El registro de productos médicos es aplicable a los productos de clase de riesgo II y tiene sus requisitos reglamentarios determinados por la resolución ANVISA RDC 40: 2015. Los productos con el riesgo más bajo se clasifican en la Clase de riesgo I, y para esto deben notificarse a ANVISA, de acuerdo con los requisitos de la Resolución ANVISA RDC 270: 2019.

La principal diferencia es la forma de análisis de ANVISA, que se simplifica para los productos notificados. En ambos casos: Notificación y registro, la organización que busca regularizar sus productos debe mantener en sus archivos un Dossier técnico, que no se envía a ANVISA, y debe contener evidencia relacionada con toda la información técnica del producto, como diseño, proyectos, pruebas realizadas, estudios clínicos, entre otros.
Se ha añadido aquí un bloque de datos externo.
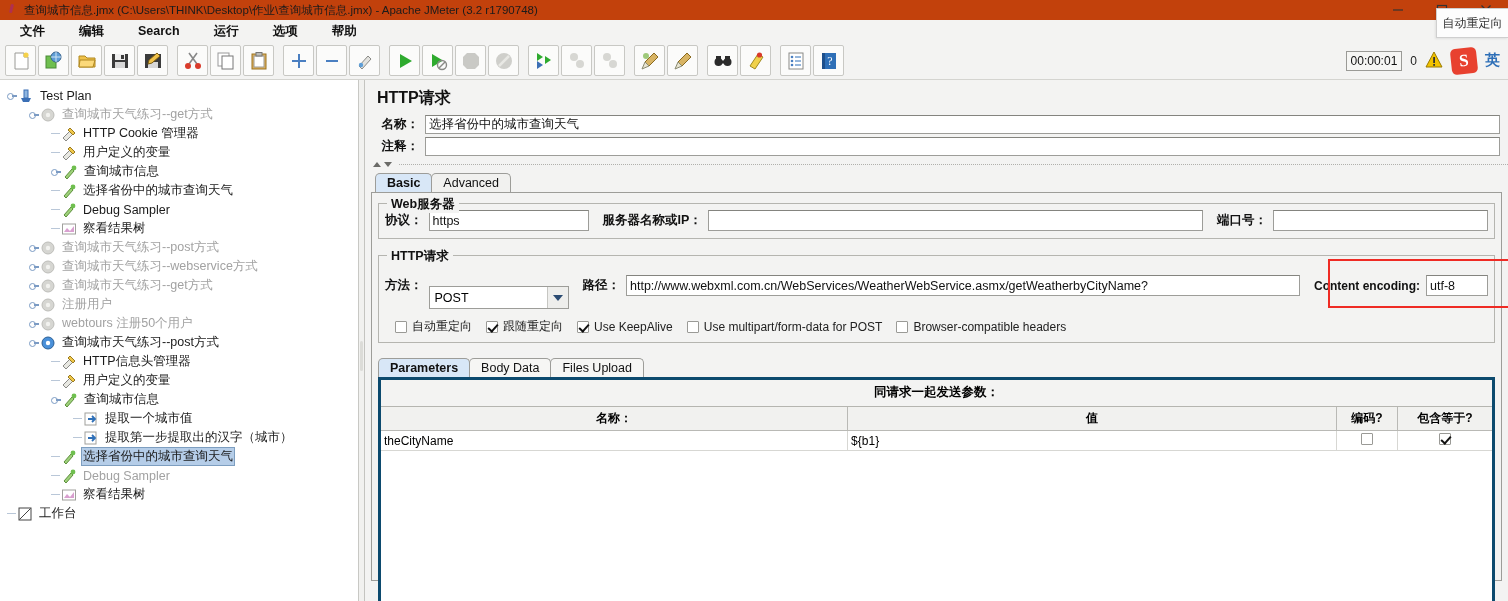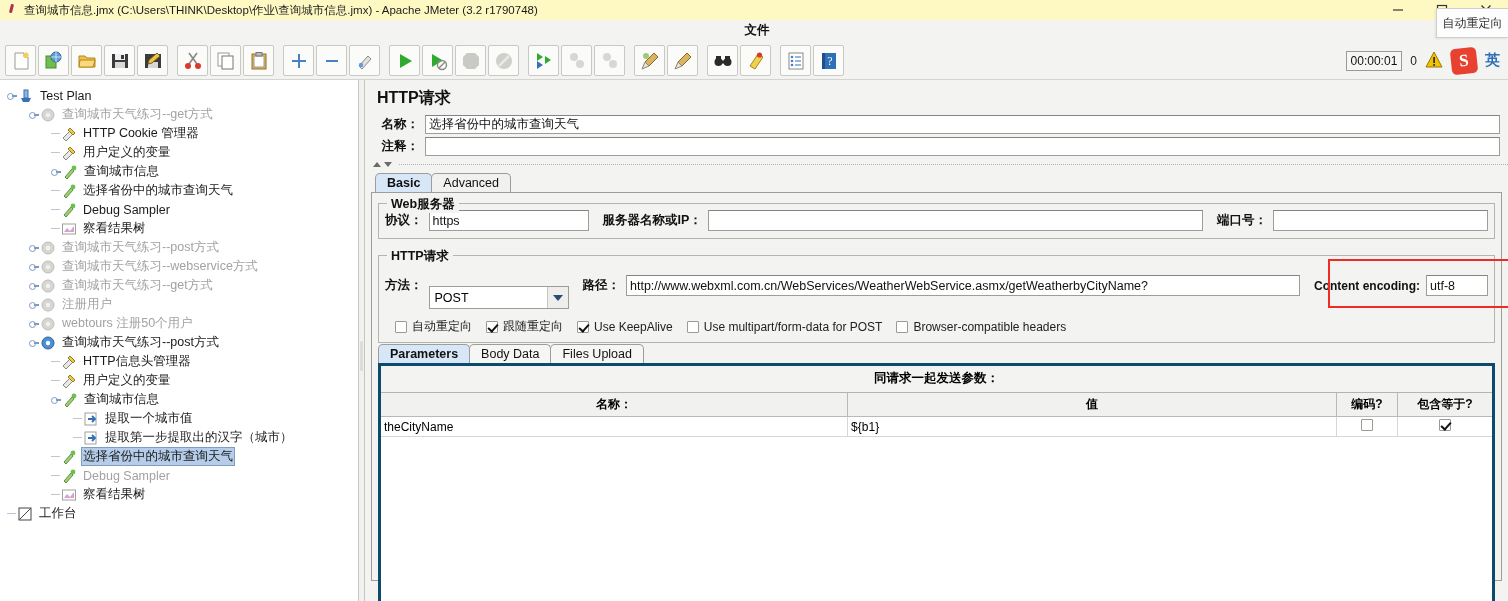"查询城市信息.jmx" .titlebar { background: #fef9c3 -> #c2410c }
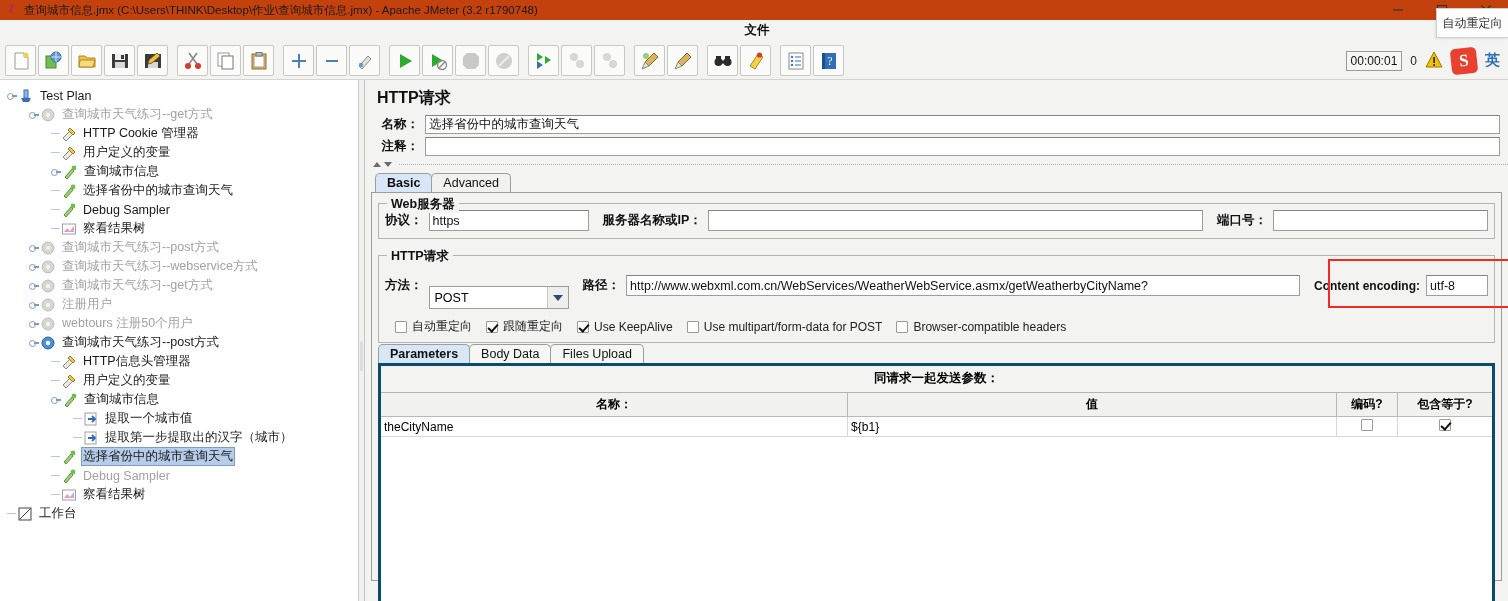"文件" .menubar { flex-direction: column -> none; gap: 7px -> 18px; padding-left: 6px -> 12px }
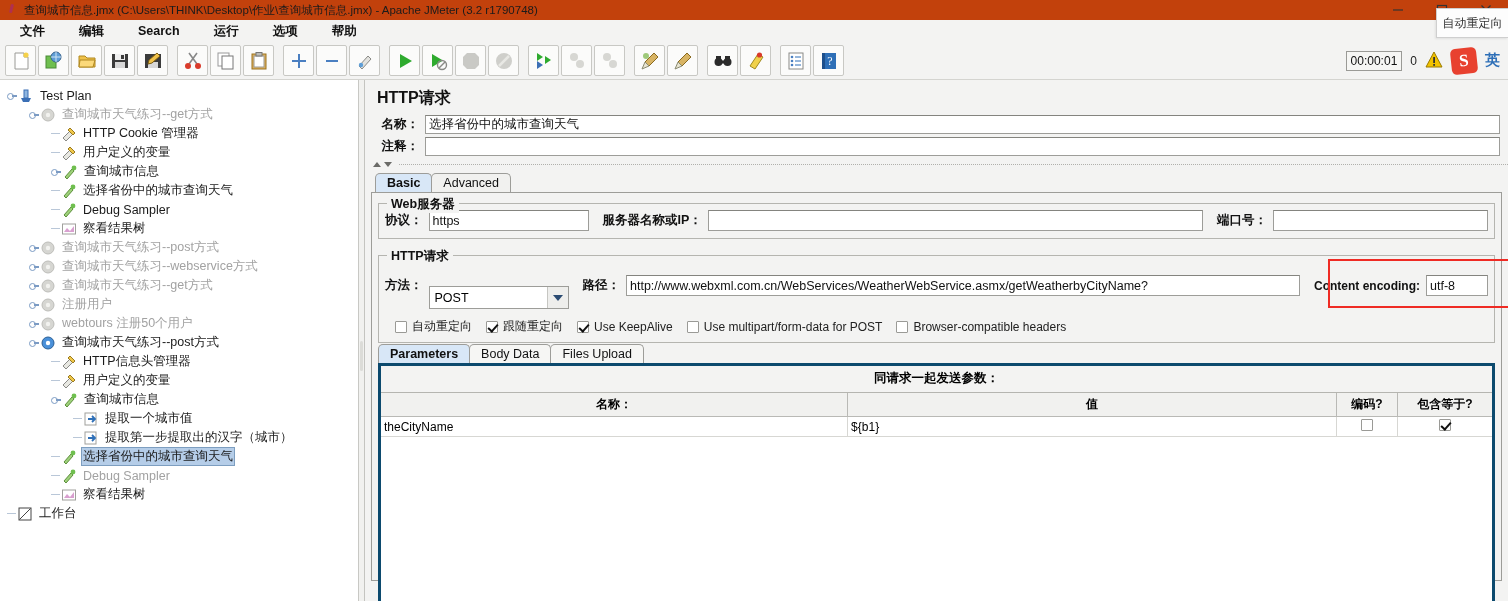"Parameters" div.ptabs { margin-top: 0 -> 14px }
Además, en cuanto a los productos registrados, algunos productos sujetos a registro o notificación requieren certificación obligatoria, que debe proporcionarse antes de la regularización con ANVISA. Para los productos notificados y registrados no se requiere certificación en las buenas prácticas de fabricación de la planta de fabricación. Todos los envíos se realizan electrónicamente por el sistema de ANVISA (ver detalles en los envíos de procesos en línea de ANVISA).